Overview

A large part of our understanding of the data we have depends on the couchdb databases maintained by the group. It is necessary to construct a rigorous validation of the database and the data documents it contains.

A passing understanding of how a couch database works will make design choices more clear and debugging less painful. A couch database in the most general sense maps keys to values. At the simplest level the database is a collection of documents. The keys are arbitrary (but unique), and the associated documents are JSON objects (analogous to a Python dictionaries). Views can be generated by functions which create zero or more (KEY,VALUE) pairs per document and - with an appropriately chosen key - may be used in queries to retrieve the originating document by key or key range. For more details on the inner workings of CouchDB see the documentation. The views for the production and processing databases are the same and can be found under the database folder in the data-flow repository. The details of the database will be glossed over in the following description.

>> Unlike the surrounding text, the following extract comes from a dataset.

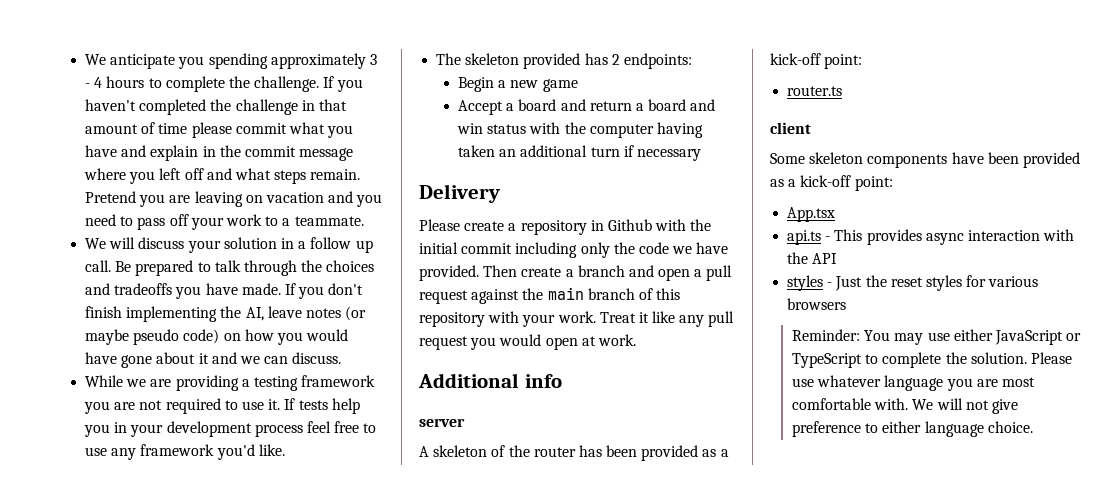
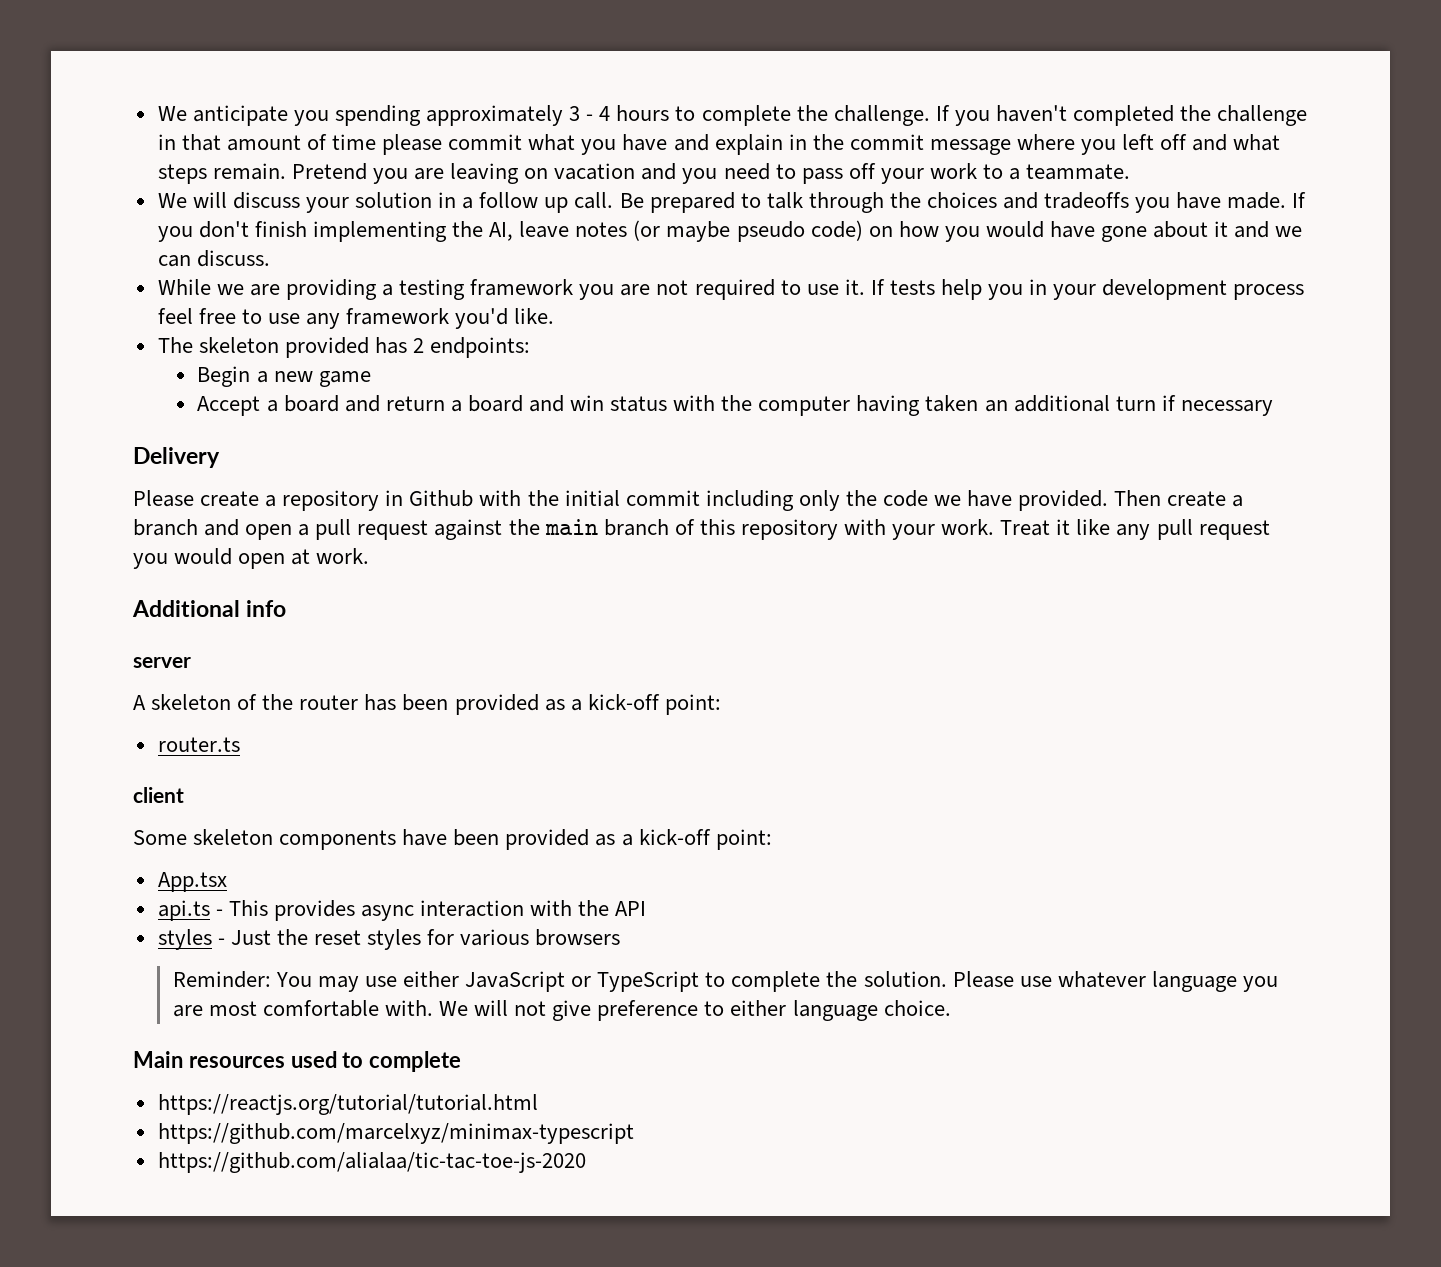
(1033, 427) none -> [133,1051,462,1072] [157,1094,538,1115] [157,1123,634,1144] [157,1152,586,1173] // Main resources used to complete // https://reactjs.org/tutorial/tutorial.html // https://github.com/marcelxyz/minimax-typescript // https://github.com/alialaa/tic-tac-toe-js-2020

Raw data is archived in triplicate on Grid storage. Each run has a unique data document to keep track of the location and size of the files.

Output data is also archived (e.g. to Grid storage or to a database depending on output type) and catalogued in the couchdb database. There exists a unique data document for each type of data for pass that is run; subjobs/subfiles for the same data type and pass are aggregated into a single document. Types of data include RAT full datastructure files (ratds), RAT root ntuples (ntuple), and variations on these.

Production and processing are in separate databases, meaning no synchronization is required between them.